L’Association du Barreau Africain Condamne l’Attaque Contre l’Election de Juges Africains à la CPI

Dans une déclaration signée par Heredia Siki du bureau de l’AfBA au Caire, en Égypte, le barreau le plus en vue du continent africain a condamné les critiques non informées qui ont suivi la nomination de certains juges d’origine africaine comme juges potentiels de la CPI. La déclaration se lit,
“L’Association du Barreau Africain est troublée par certains commentaires négatifs attribués à certains Africains, en particulier au Nigéria, qui ont été largement diffusés dans les médias locaux et internationaux en relation avec les nominations de certains juges africains notables pour l’élection à la magistrature en tant que juge de l’Internationale.

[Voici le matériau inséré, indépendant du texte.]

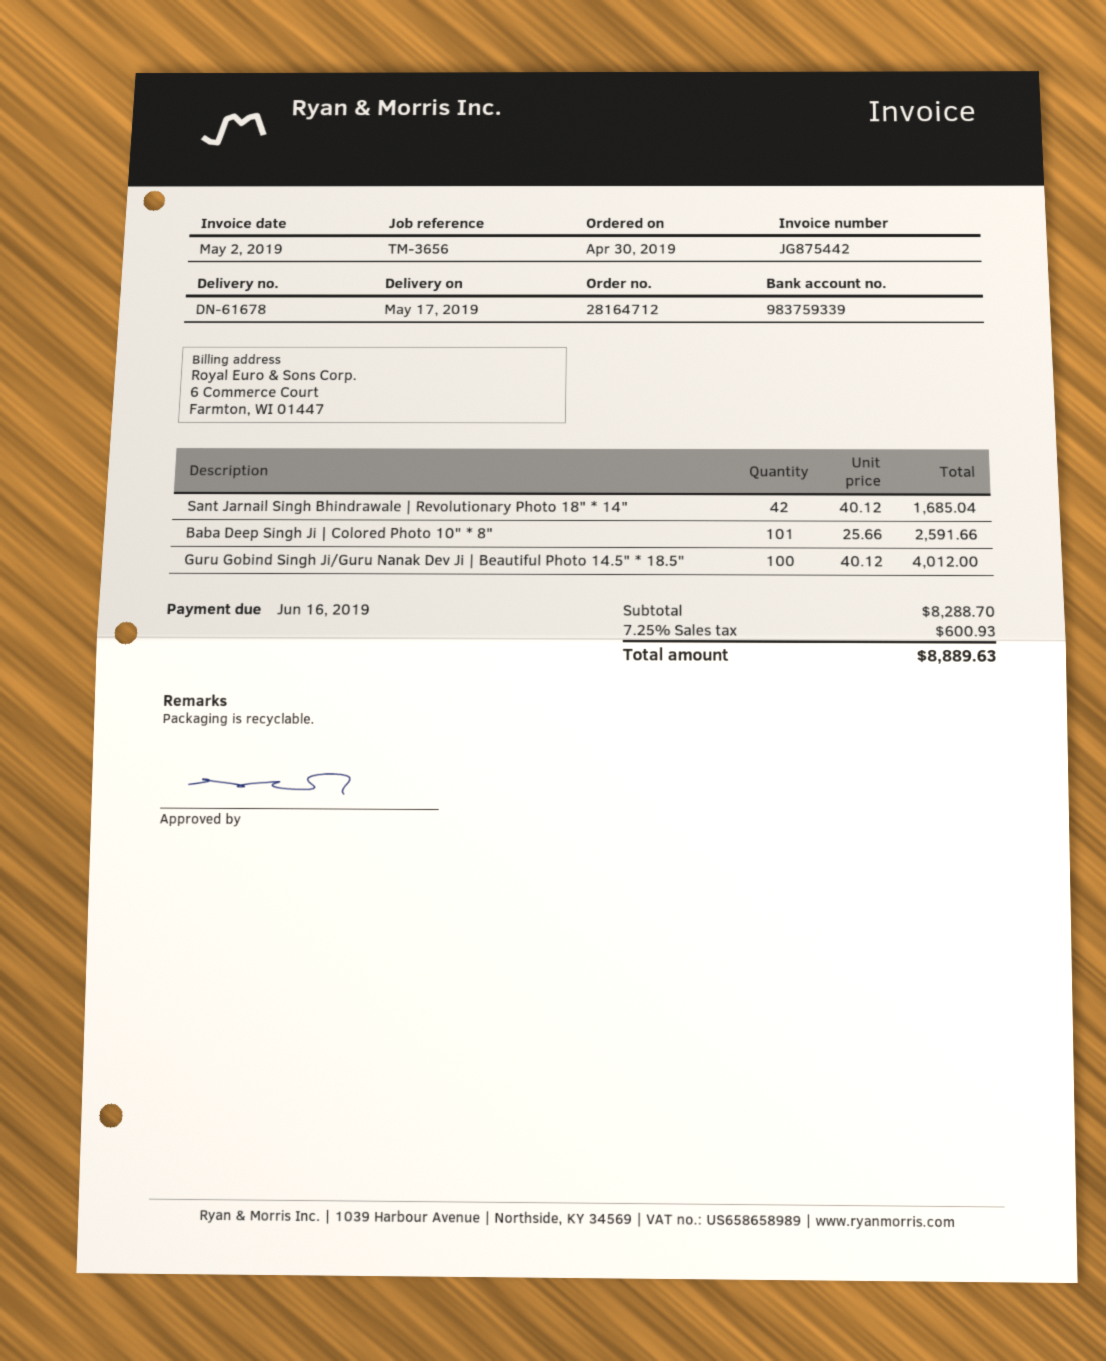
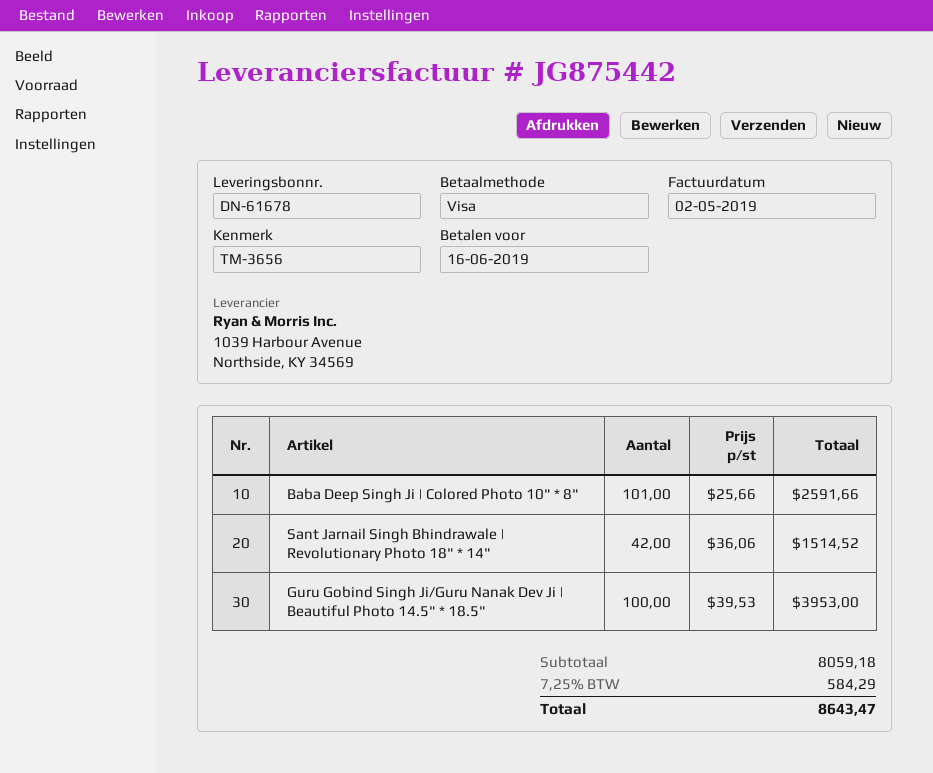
Sant Jarnail Singh Bhindrawale | Revolutionary Photo 18" * 14": 42 x 40.12 = 1685.04 -> 42 x 36.06 = 1514.52
Guru Gobind Singh Ji/Guru Nanak Dev Ji | Beautiful Photo 14.5" * 18.5": 100 x 40.12 = 4012.00 -> 100 x 39.53 = 3953.00
subtotal: 8288.70 -> 8059.18
tax: 7.25% = 600.93 -> 7.25% = 584.29
total: 8889.63 -> 8643.47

Cour pénale (CPI) en décembre 2020. Nous souhaitons affirmer catégoriquement que les critères de nomination et d’élection en tant que juge de la CPI sont bien énoncés dans le Statut de Rome, le traité signé par tous les pays membres et non sujet à des interprétations politiques ou banales”.

Au fil des ans, l’Afrique a été le théâtre central des activités de la Cour, ce qui a obligé l’Association du Barreau Africain qui a un partenariat de travail avec l’Association du Barreau de la Cour Pénale Internationale (ICCBA) à accorder l’attention souhaitée au processus. menant à l’élection des juges à la Cour.
Par conséquent, l’AFBA est très inquiète de la mauvaise interprétation du rapport du Comité consultatif de la CPI sur la nomination des juges qui a vu des juges africains notables hautement qualifiés pour la phase électorale dont Ishaq Bello du Nigéria, Raymond Sock de Gambie, Aisse Tall du Sénégal. , Proper Milanelou du Congo et Mario Samba de la Sierra Leone.
Alors que Maria Samba a été jugée très qualifiée, les autres candidats africains ont été jugés formellement qualifiés. L’interprétation erronée de la nomenclature est très nuancée et formellement qualifiée est inutile car tous les candidats passeront par une élection où tous les membres de l’assemblée des États parties voteront pour l’un de ces candidats et ceux d’autres pays en fonction de leur stratégie choix basé sur un certain nombre de facteurs sous-jacents.

Le juge Ishaq Bello, l’un des juges les plus productifs et les plus respectés du Nigéria, a été officiellement qualifié, tout comme le juge Raymond Sock de Gambie, juge de la Cour suprême de Gambie et ancien juge en chef par intérim de la Gambie. Ces candidats ont satisfait aux exigences formelles pour devenir juges de la CPI et c’est ce qui est important et ils méritent donc notre soutien et non des commentaires négatifs empreints de connotations politiques.

La nomination des juges à la CPI est basée sur l’intérêt exprimé qui est fait aux États parties par le juge concerné pour l’approbation formelle et la nomination et n’est pas basée sur la religion, les intérêts politiques ou sectoriels.

Enfin, il convient de noter qu’il y a des candidats d’Europe, d’Asie et d’Amérique du Nord qui ont également été jugés «formellement qualifiés» qui se présenteront également aux élections de décembre 2020. Ce que les juges africains méritent le moins maintenant, ce ne sont pas des commentaires négatifs venant de Africains comme ces commentaires sont capables de saper l’intérêt africain.
Le barreau africain continuera à travailler pour et à soutenir tous les juges africains qualifiés pour siéger à la magistrature de la CPI.